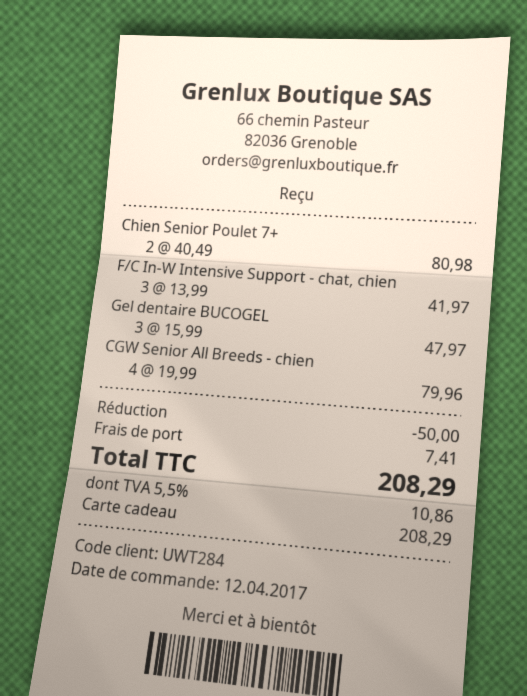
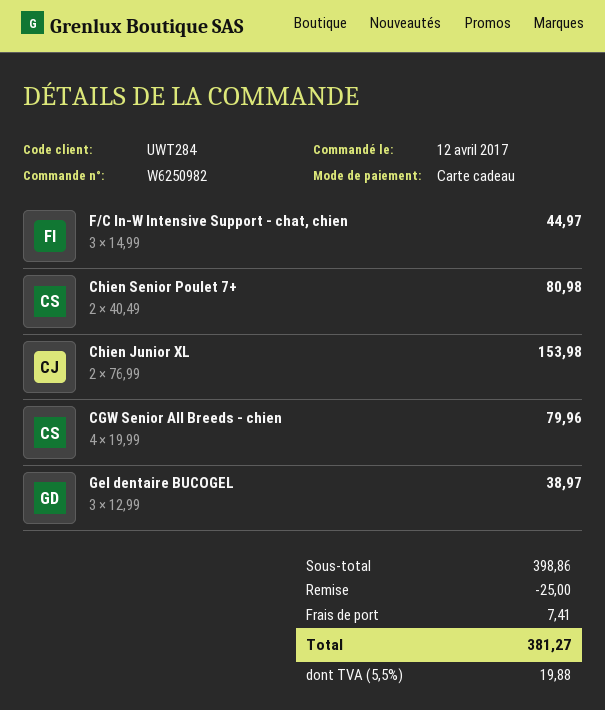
F/C In-W Intensive Support - chat, chien: 3 x 13.99 = 41.97 -> 3 x 14.99 = 44.97
Gel dentaire BUCOGEL: 3 x 15.99 = 47.97 -> 3 x 12.99 = 38.97
Chien Junior XL: none -> 2 x 76.99 = 153.98
discount: 50.00 -> 25.00
tax: 5.5% = 10.86 -> 5.5% = 19.88
total: 208.29 -> 381.27

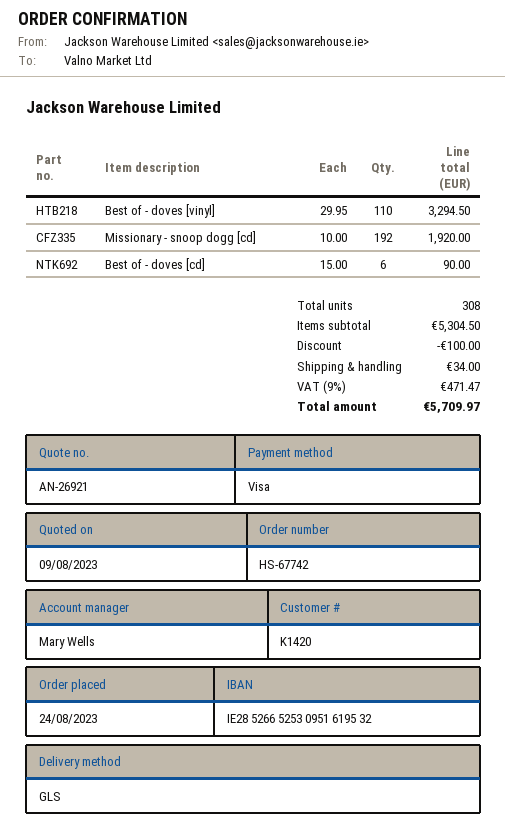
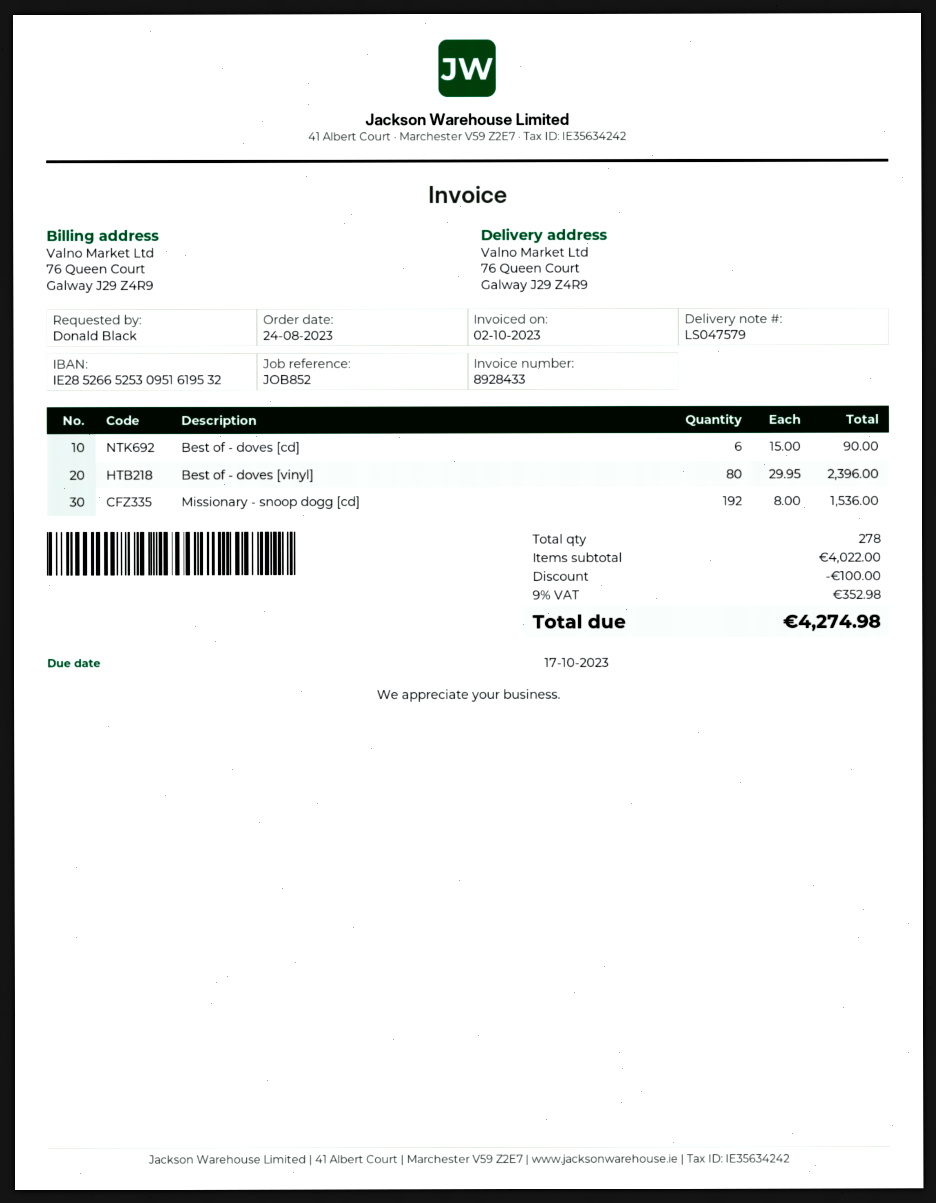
Best of - doves [vinyl]: 110 x 29.95 = 3294.50 -> 80 x 29.95 = 2396.00
Missionary - snoop dogg [cd]: 192 x 10.00 = 1920.00 -> 192 x 8.00 = 1536.00
total quantity: 308 -> 278
subtotal: 5304.50 -> 4022.00
shipping: 34.00 -> none
tax: 9% = 471.47 -> 9% = 352.98
total: 5709.97 -> 4274.98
-------
**Problem to solve**
Say, as a single number and nothing more, how many lines of the entries contain the word "none".

**Response below**
2